— EXERCISE AIM —
Count every line below in which "tenningen" occurs, then give only the count.

====== INPUT MATERIAL

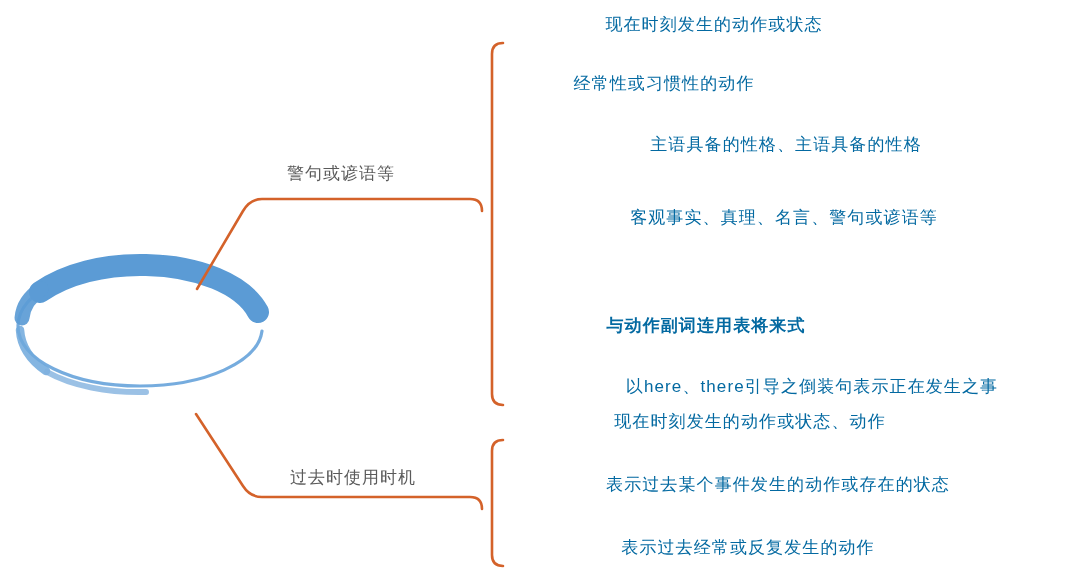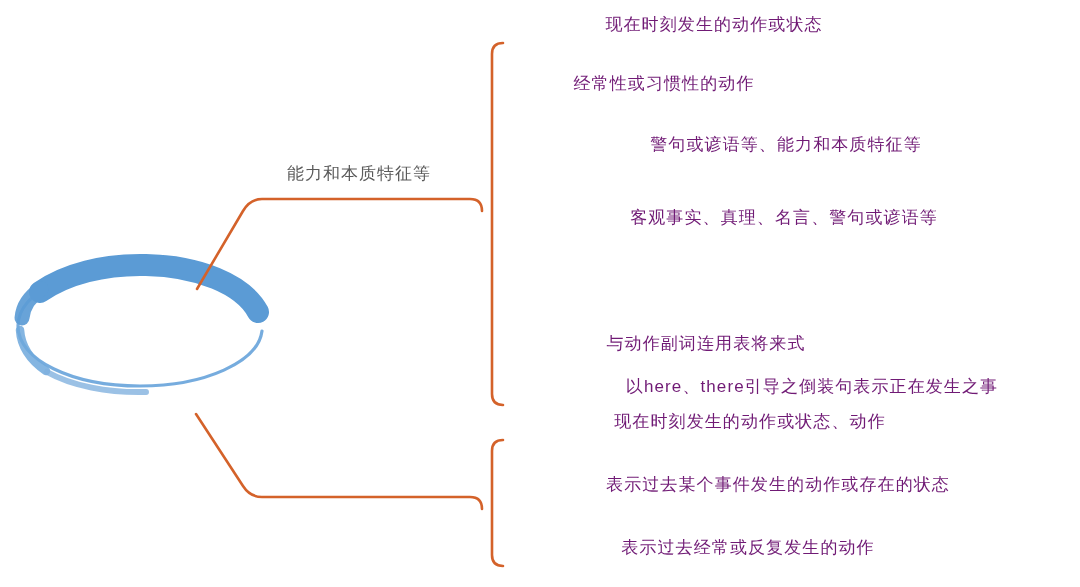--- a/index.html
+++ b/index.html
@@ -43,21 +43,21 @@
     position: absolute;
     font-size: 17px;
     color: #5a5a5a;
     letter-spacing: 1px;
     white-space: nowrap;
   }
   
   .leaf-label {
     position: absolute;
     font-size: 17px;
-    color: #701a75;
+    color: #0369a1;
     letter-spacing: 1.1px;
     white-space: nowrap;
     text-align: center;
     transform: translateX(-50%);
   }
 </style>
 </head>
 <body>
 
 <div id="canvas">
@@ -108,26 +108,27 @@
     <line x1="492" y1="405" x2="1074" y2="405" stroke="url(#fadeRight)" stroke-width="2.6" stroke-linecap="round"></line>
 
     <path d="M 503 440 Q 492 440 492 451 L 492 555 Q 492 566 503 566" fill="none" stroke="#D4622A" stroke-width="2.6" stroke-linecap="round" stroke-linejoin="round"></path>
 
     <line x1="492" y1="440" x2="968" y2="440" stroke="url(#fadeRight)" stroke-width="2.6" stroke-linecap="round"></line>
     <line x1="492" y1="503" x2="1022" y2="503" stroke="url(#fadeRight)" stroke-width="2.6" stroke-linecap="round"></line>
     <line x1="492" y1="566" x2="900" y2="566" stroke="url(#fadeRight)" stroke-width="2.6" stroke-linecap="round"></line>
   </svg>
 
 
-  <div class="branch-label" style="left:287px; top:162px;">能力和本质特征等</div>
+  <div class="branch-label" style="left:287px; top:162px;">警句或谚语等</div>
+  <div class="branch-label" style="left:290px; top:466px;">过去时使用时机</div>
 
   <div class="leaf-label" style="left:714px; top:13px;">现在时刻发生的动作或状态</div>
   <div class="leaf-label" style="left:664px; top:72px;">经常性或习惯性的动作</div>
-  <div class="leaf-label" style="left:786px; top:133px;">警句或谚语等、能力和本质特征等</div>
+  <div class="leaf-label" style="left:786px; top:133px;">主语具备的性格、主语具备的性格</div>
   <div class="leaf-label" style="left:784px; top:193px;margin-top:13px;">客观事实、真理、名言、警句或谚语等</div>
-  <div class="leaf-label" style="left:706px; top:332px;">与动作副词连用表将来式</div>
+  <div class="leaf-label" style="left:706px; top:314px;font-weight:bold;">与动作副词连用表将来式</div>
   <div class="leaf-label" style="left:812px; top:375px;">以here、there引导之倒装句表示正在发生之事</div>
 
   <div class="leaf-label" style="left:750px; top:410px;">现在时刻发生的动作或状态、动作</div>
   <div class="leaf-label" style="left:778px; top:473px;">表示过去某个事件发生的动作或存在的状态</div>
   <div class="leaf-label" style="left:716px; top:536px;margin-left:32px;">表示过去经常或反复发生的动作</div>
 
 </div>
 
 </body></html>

============
====== INPUT MATERIAL

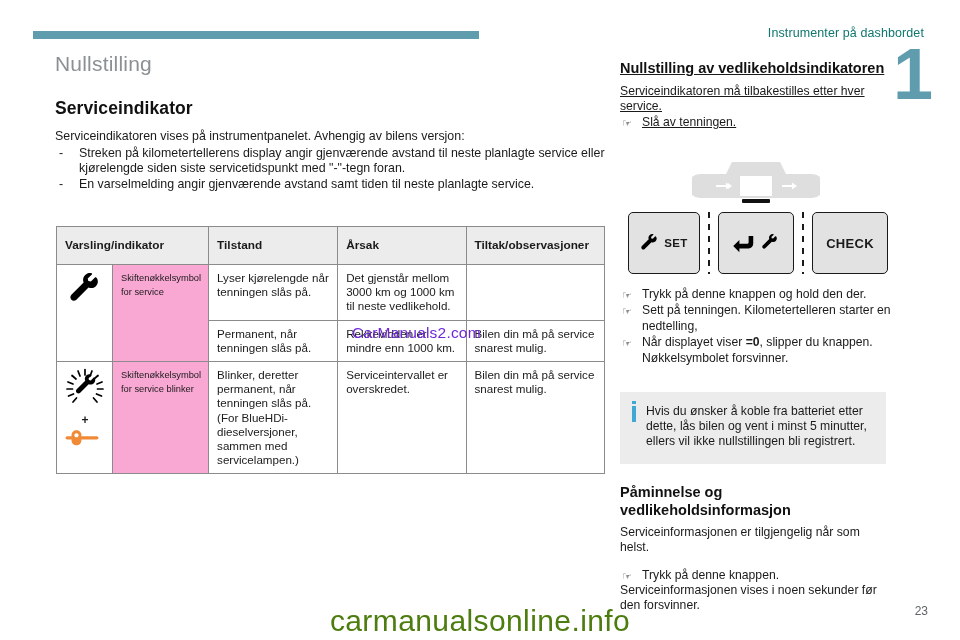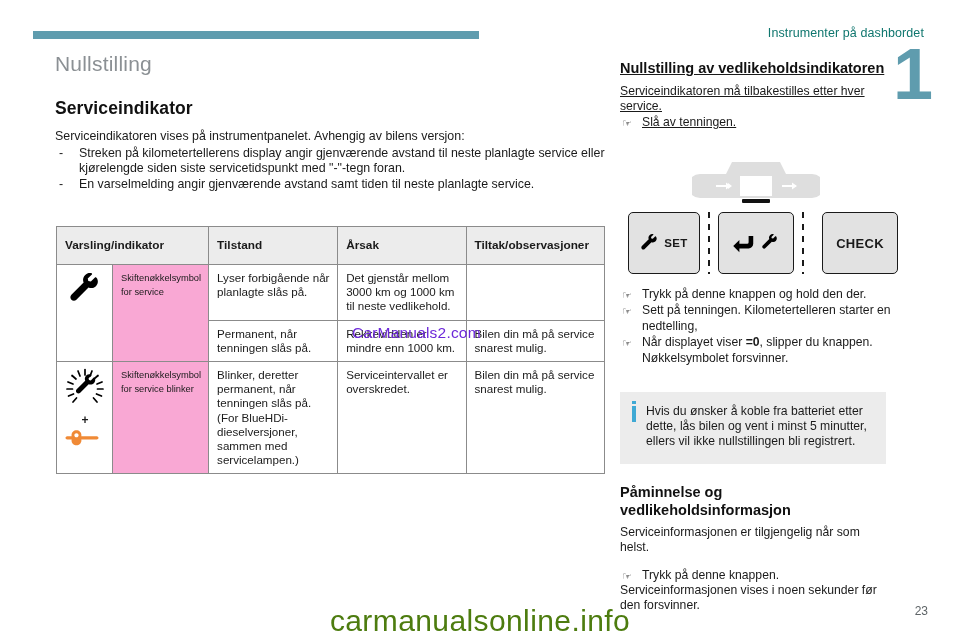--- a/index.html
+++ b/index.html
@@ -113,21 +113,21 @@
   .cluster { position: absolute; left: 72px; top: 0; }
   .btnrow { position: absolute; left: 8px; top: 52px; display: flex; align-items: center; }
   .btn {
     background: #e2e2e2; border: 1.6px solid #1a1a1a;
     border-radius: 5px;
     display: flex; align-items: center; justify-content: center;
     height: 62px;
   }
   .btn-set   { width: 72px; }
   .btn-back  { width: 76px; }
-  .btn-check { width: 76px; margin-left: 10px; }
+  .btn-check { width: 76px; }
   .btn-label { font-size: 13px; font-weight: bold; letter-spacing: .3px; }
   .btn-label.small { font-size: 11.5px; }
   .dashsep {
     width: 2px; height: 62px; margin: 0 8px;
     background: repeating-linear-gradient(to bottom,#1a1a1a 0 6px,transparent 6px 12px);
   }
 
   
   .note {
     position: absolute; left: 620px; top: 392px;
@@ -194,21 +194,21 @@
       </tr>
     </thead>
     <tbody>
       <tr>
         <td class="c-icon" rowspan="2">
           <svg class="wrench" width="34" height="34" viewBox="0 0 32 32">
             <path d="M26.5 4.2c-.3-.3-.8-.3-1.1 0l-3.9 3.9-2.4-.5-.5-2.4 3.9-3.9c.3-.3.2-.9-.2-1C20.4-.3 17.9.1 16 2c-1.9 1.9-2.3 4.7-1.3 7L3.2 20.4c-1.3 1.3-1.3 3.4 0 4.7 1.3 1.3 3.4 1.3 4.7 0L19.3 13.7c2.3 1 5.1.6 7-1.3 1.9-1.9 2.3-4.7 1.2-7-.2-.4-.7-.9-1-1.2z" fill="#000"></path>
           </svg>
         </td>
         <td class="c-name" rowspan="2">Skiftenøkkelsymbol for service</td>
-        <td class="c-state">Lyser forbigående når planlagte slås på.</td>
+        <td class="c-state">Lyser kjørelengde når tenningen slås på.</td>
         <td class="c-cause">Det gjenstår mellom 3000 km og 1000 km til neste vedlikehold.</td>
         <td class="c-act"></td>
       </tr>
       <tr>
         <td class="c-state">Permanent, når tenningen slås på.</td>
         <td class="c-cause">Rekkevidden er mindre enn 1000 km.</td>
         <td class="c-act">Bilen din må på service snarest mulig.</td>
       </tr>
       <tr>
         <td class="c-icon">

============

— TASK RESPONSE —
2